▶ **PROBLEM REQUIREMENTS**: Nothing should appear in the answer except the lines below from the line containing "[50,387,94,400] [50,423,121,433] [50,439,227,451]" through the line containing "[147,36,241,47] a person", copied exactly, with pictures left out.

▶ **TASK INPUTS**:
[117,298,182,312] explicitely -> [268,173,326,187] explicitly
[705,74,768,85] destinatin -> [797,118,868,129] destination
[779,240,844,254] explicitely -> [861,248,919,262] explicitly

--

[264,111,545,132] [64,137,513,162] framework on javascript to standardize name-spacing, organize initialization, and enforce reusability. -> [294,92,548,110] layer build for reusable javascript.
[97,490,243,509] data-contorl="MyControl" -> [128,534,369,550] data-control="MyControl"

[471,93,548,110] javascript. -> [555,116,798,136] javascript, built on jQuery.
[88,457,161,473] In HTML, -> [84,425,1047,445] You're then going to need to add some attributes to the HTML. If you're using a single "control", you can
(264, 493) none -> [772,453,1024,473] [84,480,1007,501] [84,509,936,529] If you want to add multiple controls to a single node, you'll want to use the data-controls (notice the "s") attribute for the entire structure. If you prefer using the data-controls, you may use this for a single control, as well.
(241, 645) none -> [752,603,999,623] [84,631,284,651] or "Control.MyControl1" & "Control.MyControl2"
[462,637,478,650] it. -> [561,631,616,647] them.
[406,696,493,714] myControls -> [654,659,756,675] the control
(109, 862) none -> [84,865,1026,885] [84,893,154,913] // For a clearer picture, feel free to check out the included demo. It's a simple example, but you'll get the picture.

==

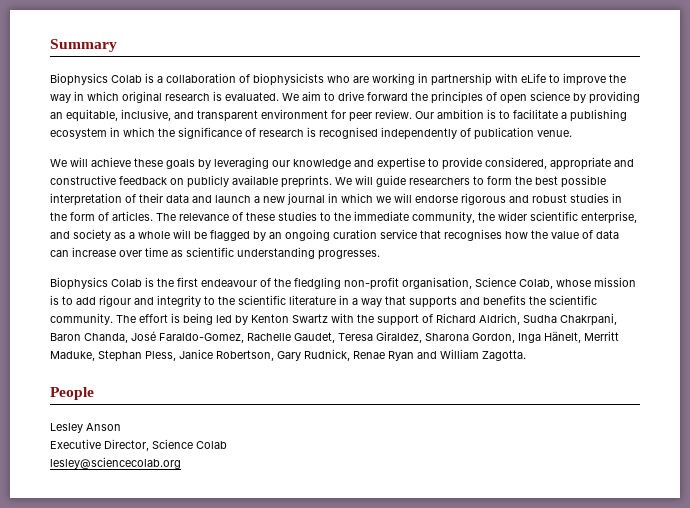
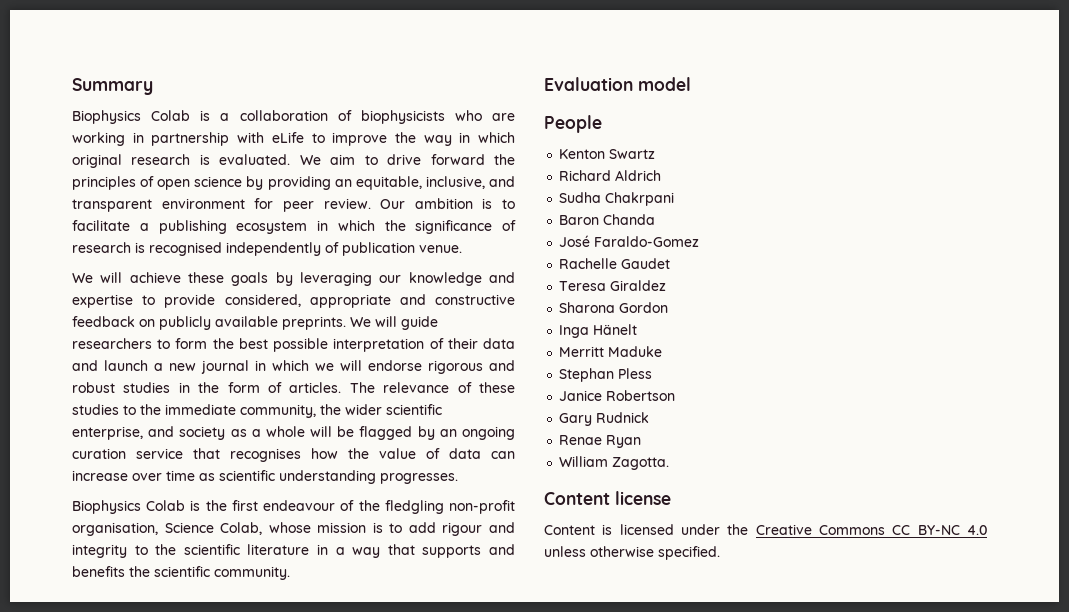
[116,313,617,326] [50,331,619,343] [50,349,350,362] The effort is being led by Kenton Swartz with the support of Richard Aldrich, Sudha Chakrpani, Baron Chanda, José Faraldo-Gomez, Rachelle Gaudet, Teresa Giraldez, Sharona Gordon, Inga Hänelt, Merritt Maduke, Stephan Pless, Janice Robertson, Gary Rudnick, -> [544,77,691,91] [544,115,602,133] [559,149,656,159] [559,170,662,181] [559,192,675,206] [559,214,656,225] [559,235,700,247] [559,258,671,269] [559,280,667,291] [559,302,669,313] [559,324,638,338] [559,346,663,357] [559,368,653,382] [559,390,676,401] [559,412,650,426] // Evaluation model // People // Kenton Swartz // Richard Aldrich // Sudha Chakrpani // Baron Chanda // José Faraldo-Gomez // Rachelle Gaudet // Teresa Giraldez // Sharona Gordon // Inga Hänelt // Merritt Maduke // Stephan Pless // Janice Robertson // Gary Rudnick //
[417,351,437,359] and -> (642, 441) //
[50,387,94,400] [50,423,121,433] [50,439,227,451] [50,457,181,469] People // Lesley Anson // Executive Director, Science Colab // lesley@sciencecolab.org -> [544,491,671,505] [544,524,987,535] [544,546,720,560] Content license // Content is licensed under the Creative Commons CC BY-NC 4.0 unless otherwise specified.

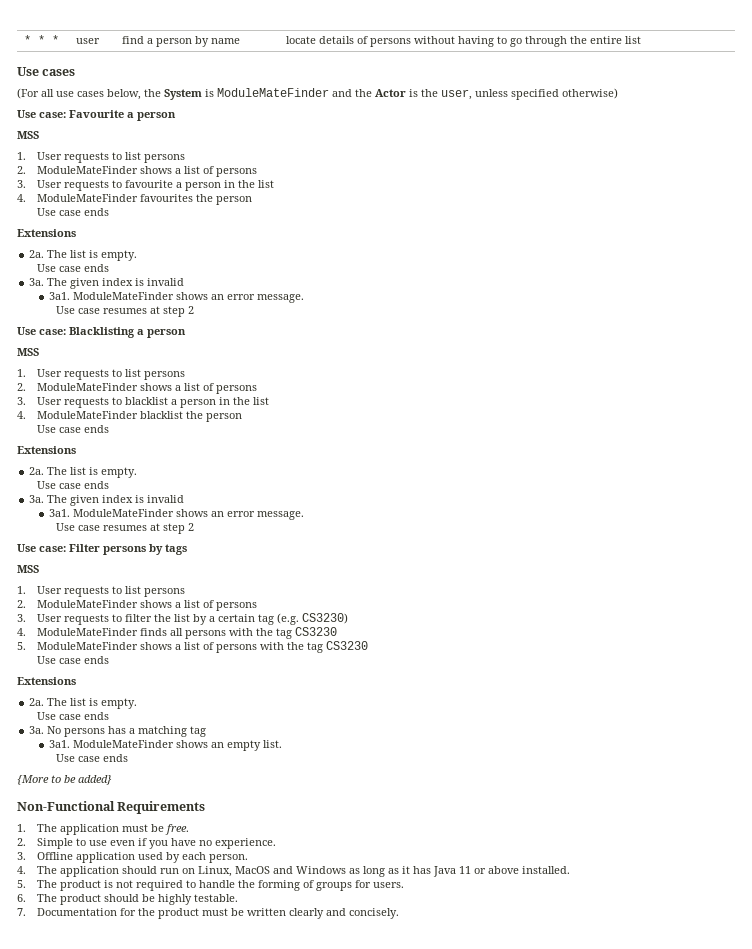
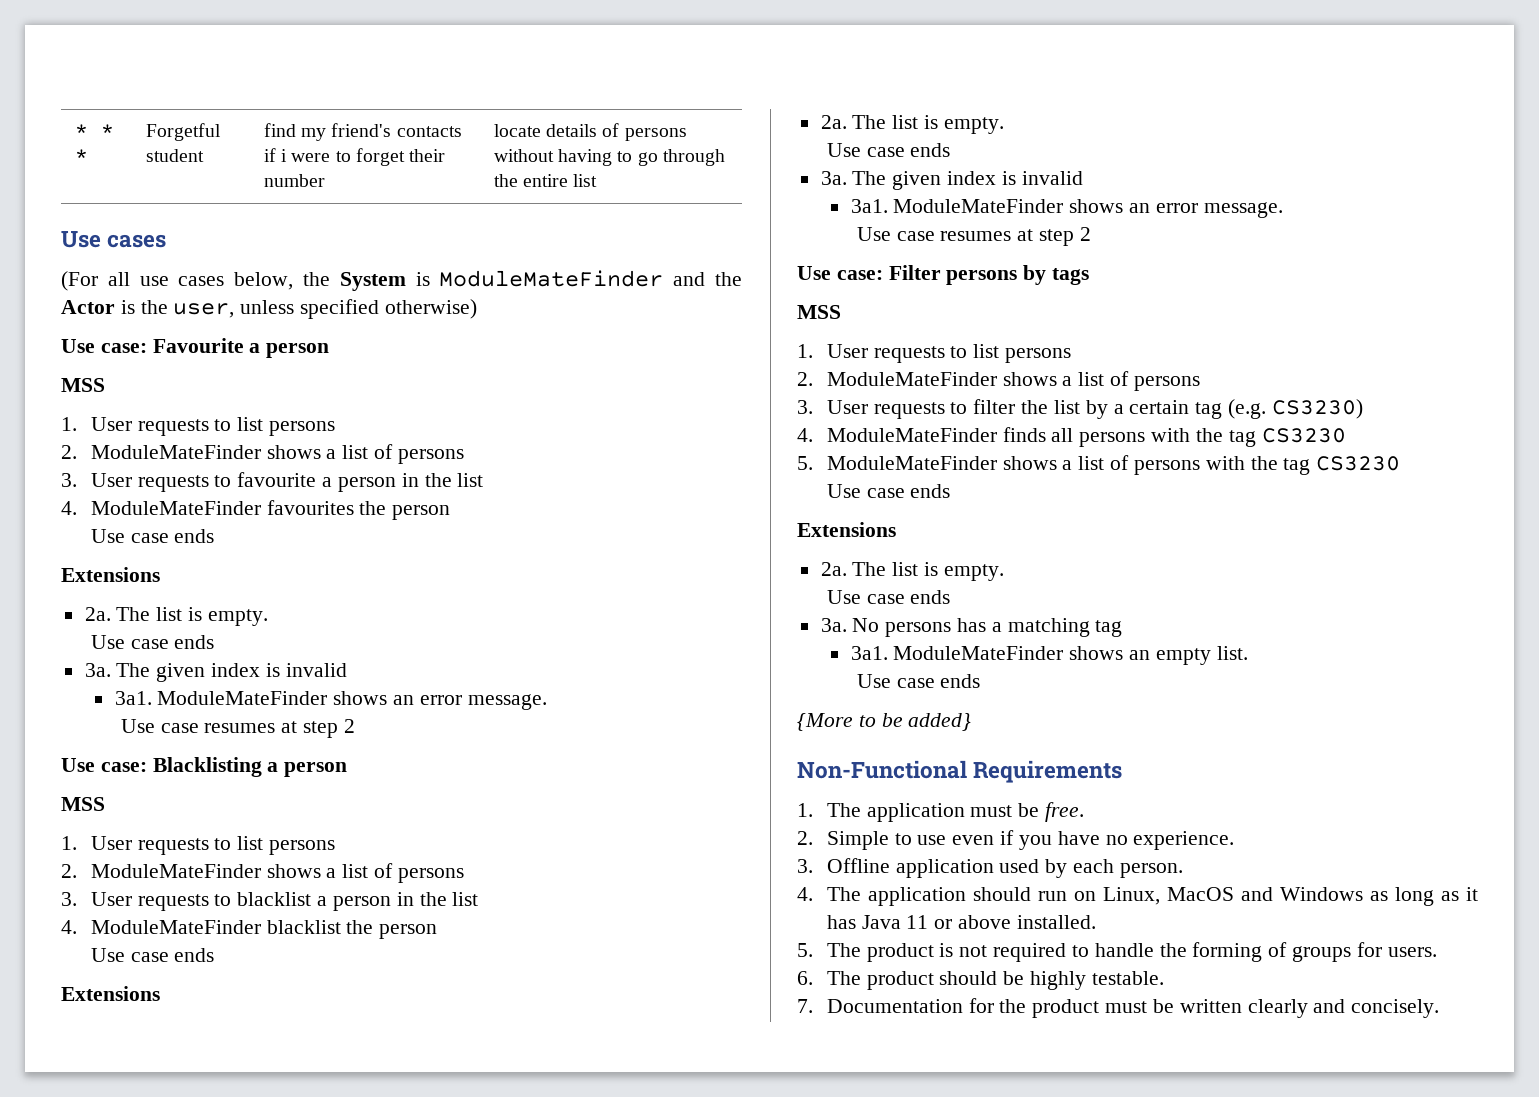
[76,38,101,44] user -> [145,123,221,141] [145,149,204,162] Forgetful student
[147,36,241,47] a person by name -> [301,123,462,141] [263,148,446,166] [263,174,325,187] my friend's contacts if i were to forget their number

▶ **RESPONSE TO THE TASK**:
[50,387,94,400] [50,423,121,433] [50,439,227,451] [50,457,181,469] People // Lesley Anson // Executive Director, Science Colab // lesley@sciencecolab.org -> [544,491,671,505] [544,524,987,535] [544,546,720,560] Content license // Content is licensed under the Creative Commons CC BY-NC 4.0 unless otherwise specified.

[76,38,101,44] user -> [145,123,221,141] [145,149,204,162] Forgetful student
[147,36,241,47] a person by name -> [301,123,462,141] [263,148,446,166] [263,174,325,187] my friend's contacts if i were to forget their number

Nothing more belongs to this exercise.